▶ HOW TO COMPLETE THIS TASK:
All lines from the one containing "(142, 155) none" through the end of the entries below should appear in the answer exactly, with no others.

▶ PROVIDED MATERIAL:

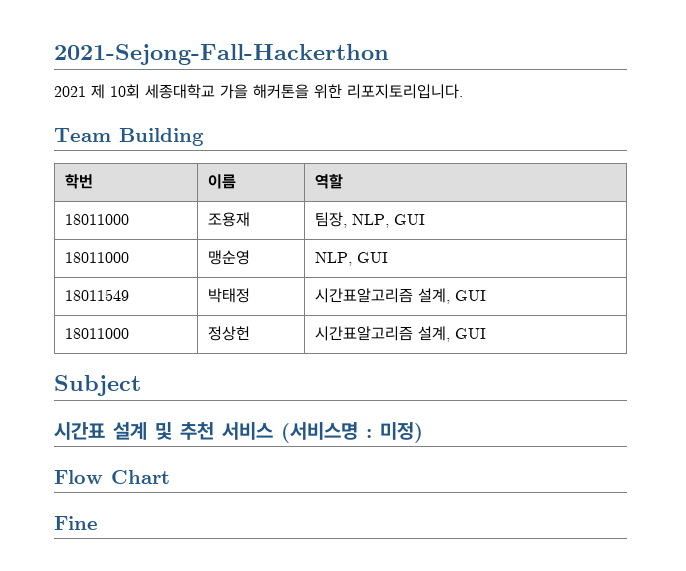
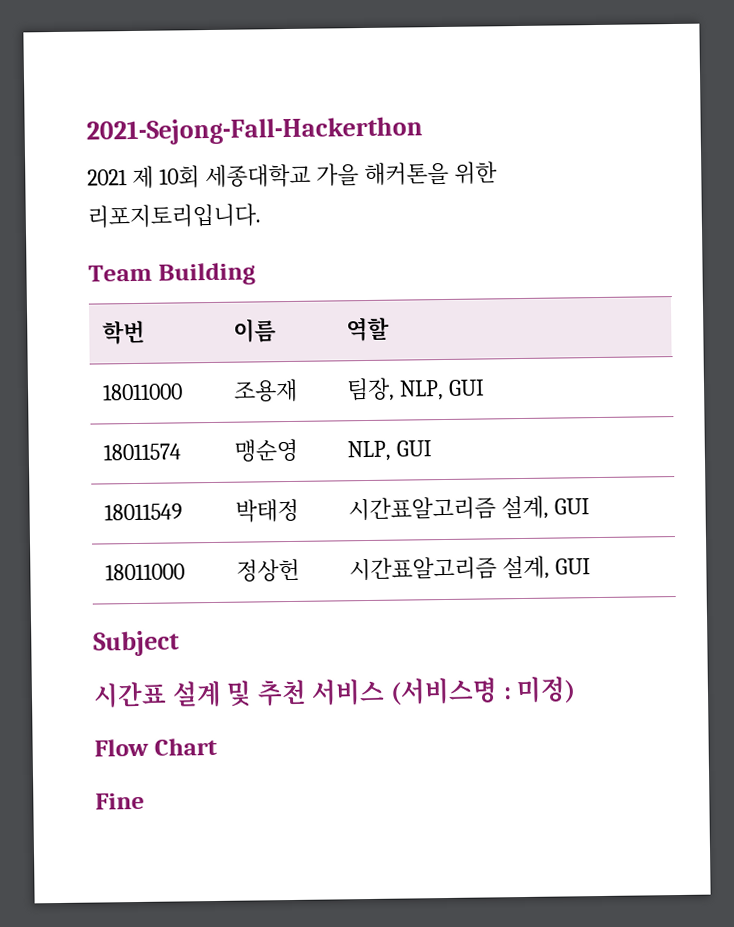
[64,252,129,263] 18011000 -> [102,443,181,461] 18011574

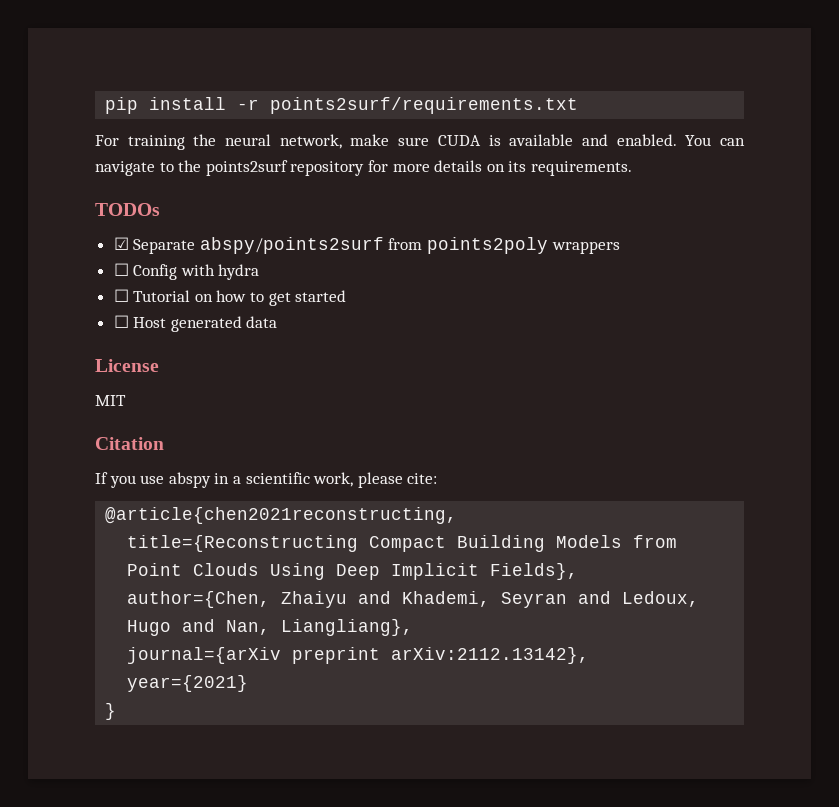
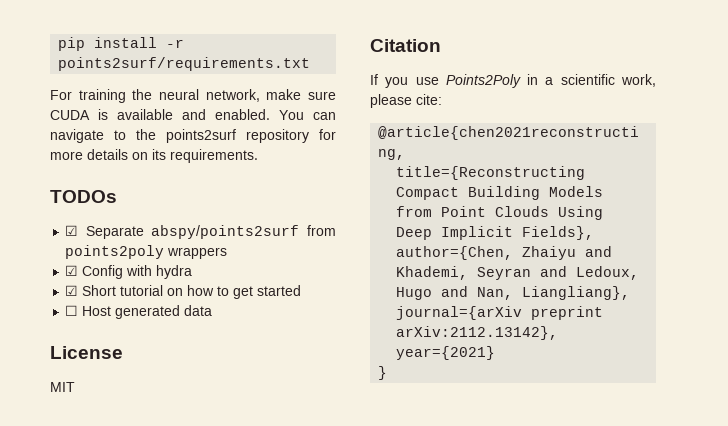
[113,263,129,276] ☐ -> [65,265,79,276] ☑
[113,289,191,302] ☐ Tutorial -> [65,285,164,296] ☑ Short tutorial
[168,472,211,488] abspy -> [445,74,521,88] Points2Poly

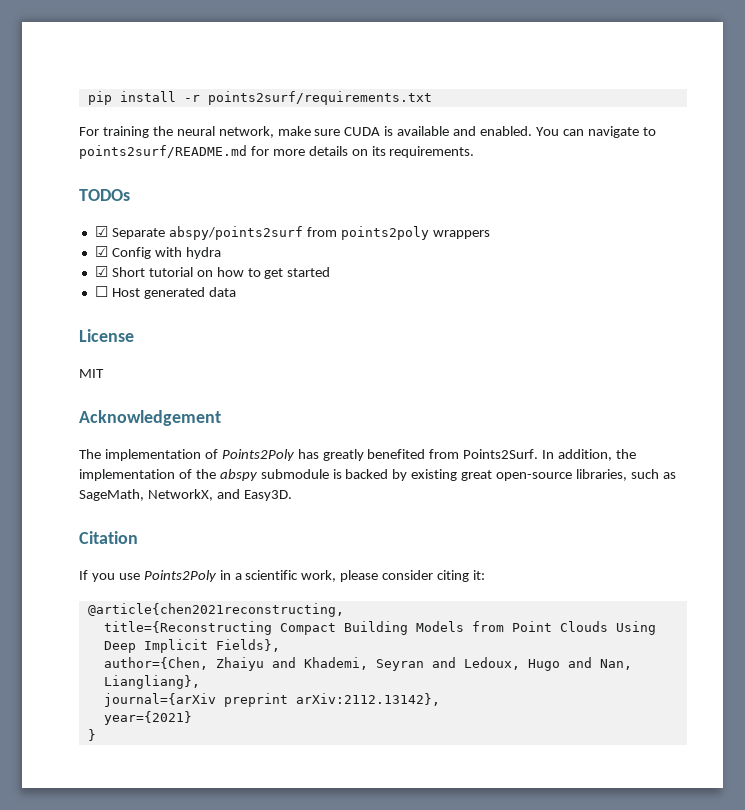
[136,129,309,143] the points2surf repository -> [79,145,247,159] points2surf/README.md
(75, 387) none -> [79,410,221,426] [79,449,637,461] [79,469,676,481] [79,489,292,501] // Acknowledgement // The implementation of Points2Poly has greatly benefited from Points2Surf. In addition, the implementation of the abspy submodule is backed by existing great open-source libraries, such as SageMath, NetworkX, and Easy3D.
[416,94,442,105] cite: -> [382,570,486,582] consider citing it:

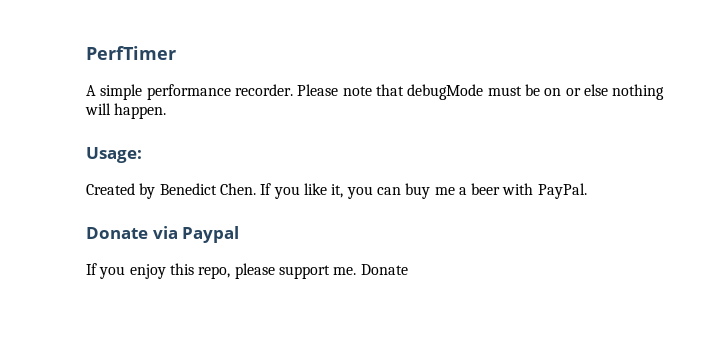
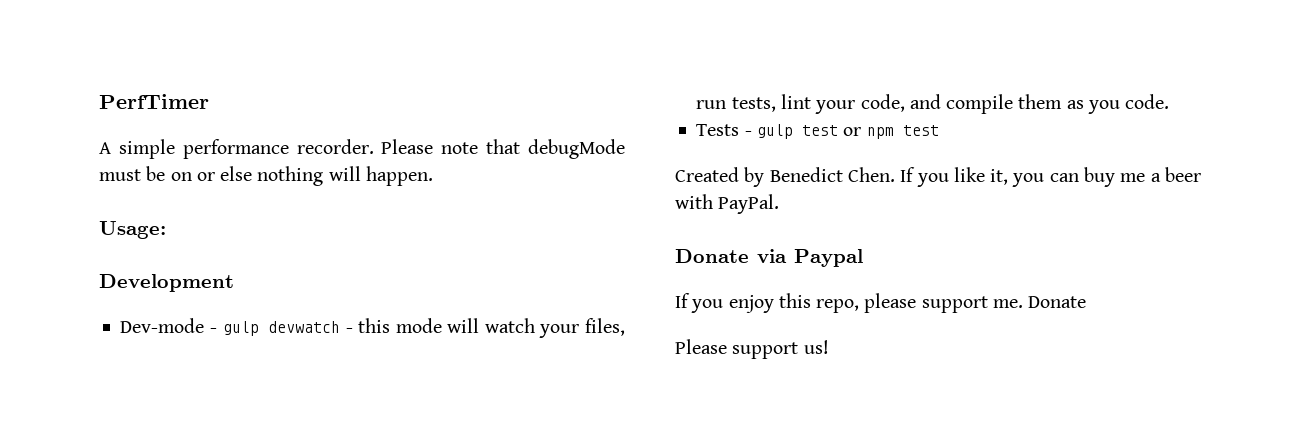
(142, 155) none -> [99,274,234,292] [120,318,625,338] [696,94,1170,114] [696,124,939,139] // Development // Dev-mode - gulp devwatch - this mode will watch your files, run tests, lint your code, and compile them as you code. // Tests - gulp test or npm test
(408, 269) none -> [675,339,829,359] // Please support us!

▶ EXERCISE RESPONSE:
(142, 155) none -> [99,274,234,292] [120,318,625,338] [696,94,1170,114] [696,124,939,139] // Development // Dev-mode - gulp devwatch - this mode will watch your files, run tests, lint your code, and compile them as you code. // Tests - gulp test or npm test
(408, 269) none -> [675,339,829,359] // Please support us!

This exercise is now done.